Stages of the analysis:
- Extract pose data from .pkl files, only includes key points that are part of a skeleton, only includes the skeleton with the most keypoints present.
- a. Pre-process data: interpolate and smooth raw pose estimates. Process each video so that all data can be compared. Rotate upper body with respect to angle of line connecting shoulders, and lower body with respect to angle of line connecting hips. Normalize skeleton by trunk length (distance between center of hips and center of shoulder). Compute time series of joint angles (shoulders, hips, knees, elbows). Compute dynamics.
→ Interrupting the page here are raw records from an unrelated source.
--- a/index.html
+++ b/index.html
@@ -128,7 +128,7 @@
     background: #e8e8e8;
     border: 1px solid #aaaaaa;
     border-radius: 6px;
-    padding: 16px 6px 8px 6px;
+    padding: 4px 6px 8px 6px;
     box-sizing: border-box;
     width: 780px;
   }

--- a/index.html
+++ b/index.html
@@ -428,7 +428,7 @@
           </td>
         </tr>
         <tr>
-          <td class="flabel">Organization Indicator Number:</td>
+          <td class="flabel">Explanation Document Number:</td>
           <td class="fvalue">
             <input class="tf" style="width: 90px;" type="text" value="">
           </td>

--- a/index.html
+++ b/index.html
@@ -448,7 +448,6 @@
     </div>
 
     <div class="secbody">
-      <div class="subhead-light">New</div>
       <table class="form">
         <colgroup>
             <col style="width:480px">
b. Visualize normalized pose data as animations. - Build kinematic features: Pre-registered features are described here
- Merge data sets: combine lab-collected data from at-risk infants and youtube data. Merge features with meta data (rated age in weeks for YouTube data, age in weeks and risk assessment for at-risk infants)
- Compute Gaussian naive Bayes surprise metric for all data with respect to the normative database of healthy movement.
- Visualize results
Open notebook notebooks/master.ipynb
.
To Extract pose data from pose-estimate files, Pre-process data, Build kinematic features (stages 1-3 above), edit paths to pose data in notebooks/master.ipynb
. Run cells 1-3.
- If running pipeline from data provided on figshare, in cells 2 and 3, comment line 6:
load_pose_data.main(data_set, raw_pose_estimates_video_path)
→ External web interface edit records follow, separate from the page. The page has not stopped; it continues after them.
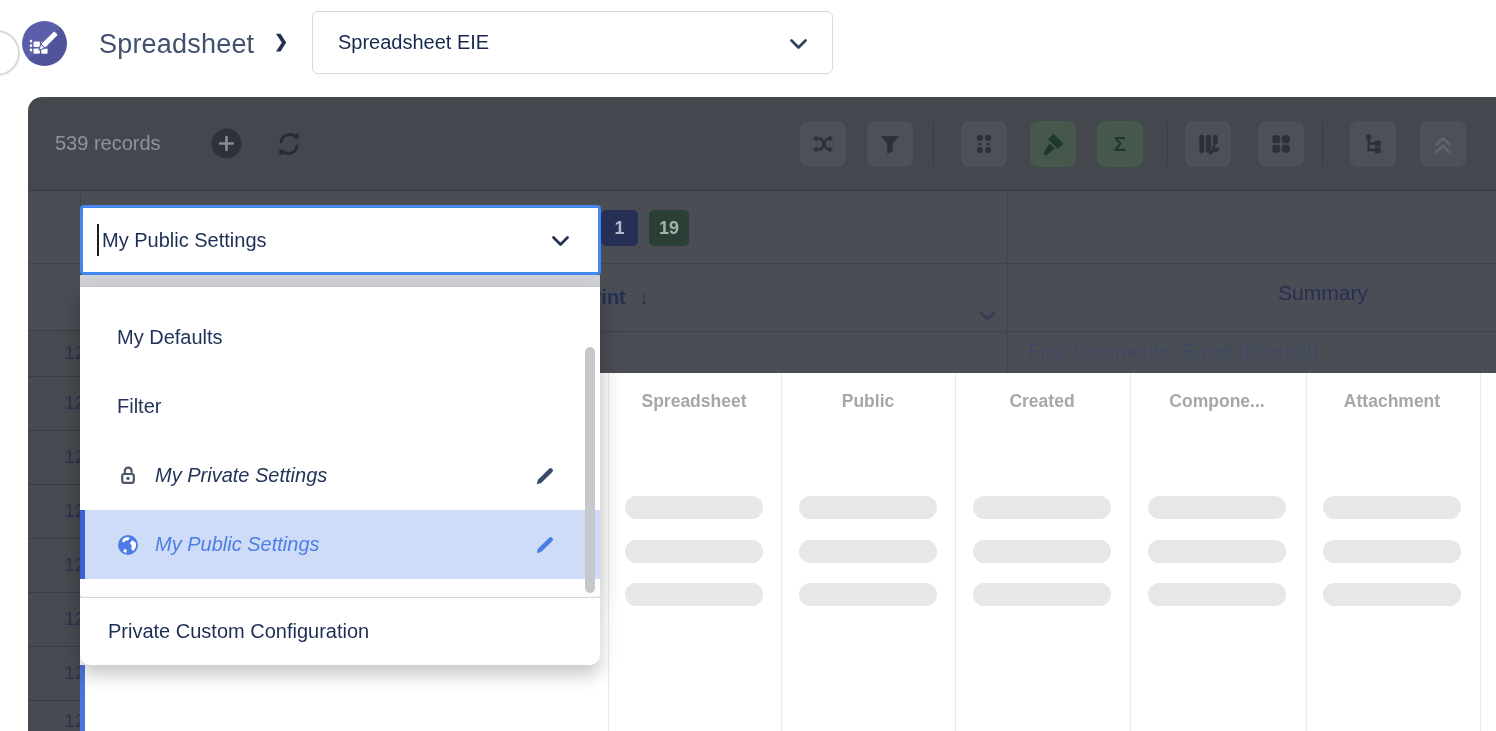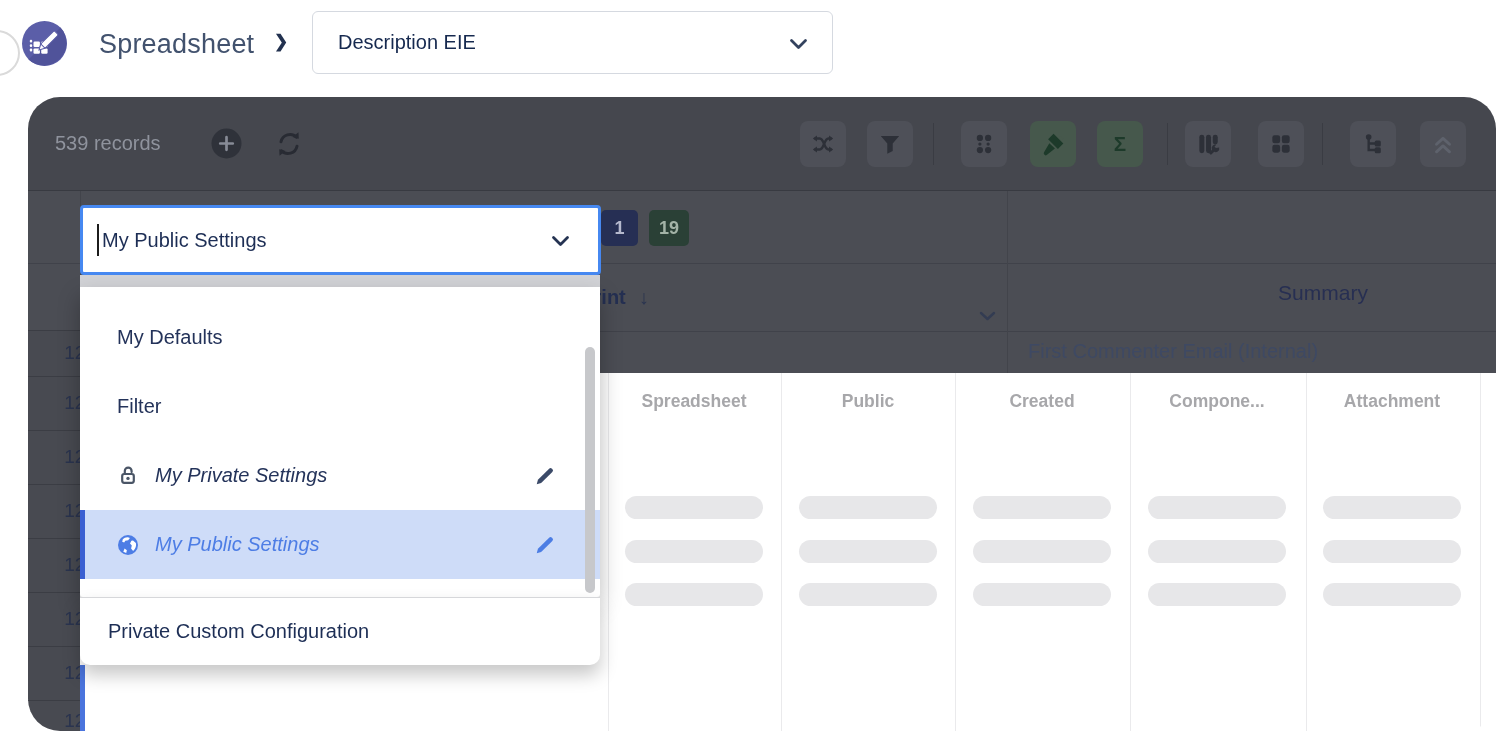--- a/index.html
+++ b/index.html
@@ -101,7 +101,7 @@
   <span id="app-title">Spreadsheet</span>
   <span id="crumb">❯</span>
   <div id="view-select">
-    <span class="val">Description EIE</span>
+    <span class="val">Spreadsheet EIE</span>
     <svg width="19" height="12" viewBox="0 0 19 12">
       <polyline points="2.5,2.5 9.5,9.5 16.5,2.5" fill="none" stroke="#33425e" stroke-width="2.8" stroke-linecap="round" stroke-linejoin="round"></polyline>
     </svg>

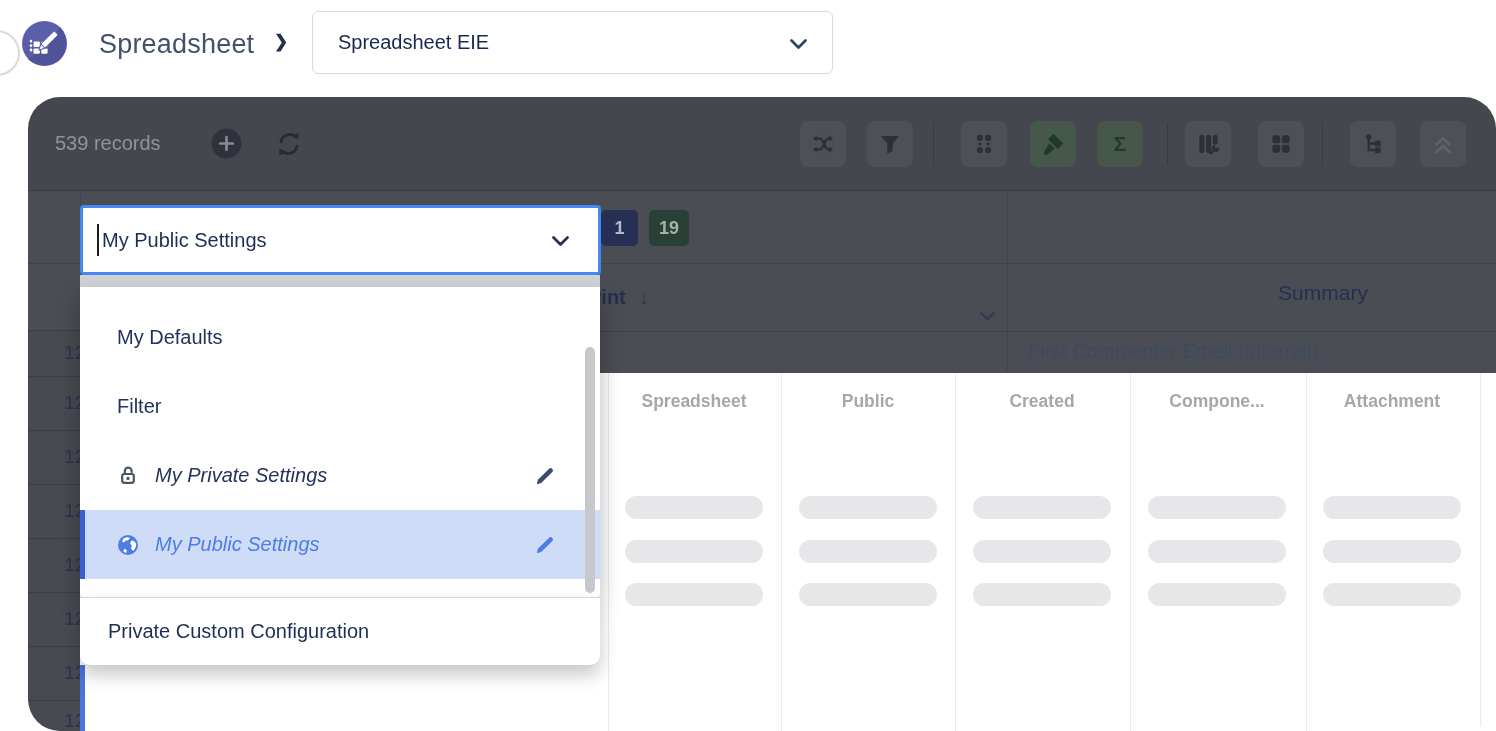--- a/index.html
+++ b/index.html
@@ -20,7 +20,7 @@
 
   
   #widget { position:absolute; left:28px; top:97px; width:1468px; height:634px; background:#fff;
-            border-top-left-radius:14px; overflow:hidden;border-radius:32px; }
+            border-top-left-radius:14px; overflow:hidden; }
 
   #wtoolbar { position:absolute; left:0; top:0; width:1468px; height:93px; background:#45474e; }
   #records { position:absolute; left:27px; top:0; height:93px; line-height:93px; font-size:20px; color:#8f939d; }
- If running the pipeline based on output of
Get_pose_estimates_from_video.ipynb
include line 6 of cells 2 and 3. Add meta data to data/video_meta_data.
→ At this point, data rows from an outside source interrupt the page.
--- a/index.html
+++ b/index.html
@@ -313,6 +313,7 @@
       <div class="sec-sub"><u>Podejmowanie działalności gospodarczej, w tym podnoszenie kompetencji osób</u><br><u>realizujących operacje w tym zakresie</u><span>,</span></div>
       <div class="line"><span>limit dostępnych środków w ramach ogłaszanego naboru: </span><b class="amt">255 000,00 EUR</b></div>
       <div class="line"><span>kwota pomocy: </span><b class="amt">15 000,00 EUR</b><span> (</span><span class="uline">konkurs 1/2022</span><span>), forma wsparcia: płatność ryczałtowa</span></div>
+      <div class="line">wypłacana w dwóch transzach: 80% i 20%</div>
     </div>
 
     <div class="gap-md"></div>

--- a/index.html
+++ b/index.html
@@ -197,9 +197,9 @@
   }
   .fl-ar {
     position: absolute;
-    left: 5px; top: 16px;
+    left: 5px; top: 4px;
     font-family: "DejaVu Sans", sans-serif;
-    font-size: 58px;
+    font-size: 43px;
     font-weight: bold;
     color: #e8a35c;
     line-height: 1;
Visualize normalized pose data as animations. Run notebook notebooks/visualize_pose_data. Select data set in Cell 1: data_set = 'clinical’
or data_set = ‘youtube’
. This code saves animations to data/pose_estimates/[youtube] or [clinical]/video
To Merge data sets and Compute Gaussian naive Bayesian surprise (stage 4 and 5), run cell 4.
To visualize results run notebook, notebooks/visualize_results.ipynb
Compare performance of pose estimation models, e.g. before and after transfer learning.
Compute and visualize error of trained pose estimation model using ground truth data (images and key point labels in COCO format.
Requires ground-truth data (images and joint position labels). Ground-truth labelled data is not provided here.
src/pose_model/get_model_predictions_and_groundtruth.py
, lines 62-67. Set the file paths to label ground-truth data, image data, and model files. To save images overlaid with predictions, set save_images (1 to save images, 0 to not save images).
Load ground-truth label data, generate model predictions and save images with predicted pose:
In notebooks/master.ipynb
, run cells 1 and 5. Check that Keras and Tensorflow-GPU versions are compatible with CUDA and CUDNN versions (see 'Tested build configurations' here). Check connection with GPUs using provided code in cell 5 of notebooks/master.ipynb
.
Compute model error and visualize model error:
Run notebooks/visualize_pose_model_error.ipynb
Performance is quantified by the RMSE, precision, and recall.
We compute RMSE normalized by bounding box size. RMSE is computed only for key points which are both in the ground truth data set and model predictions.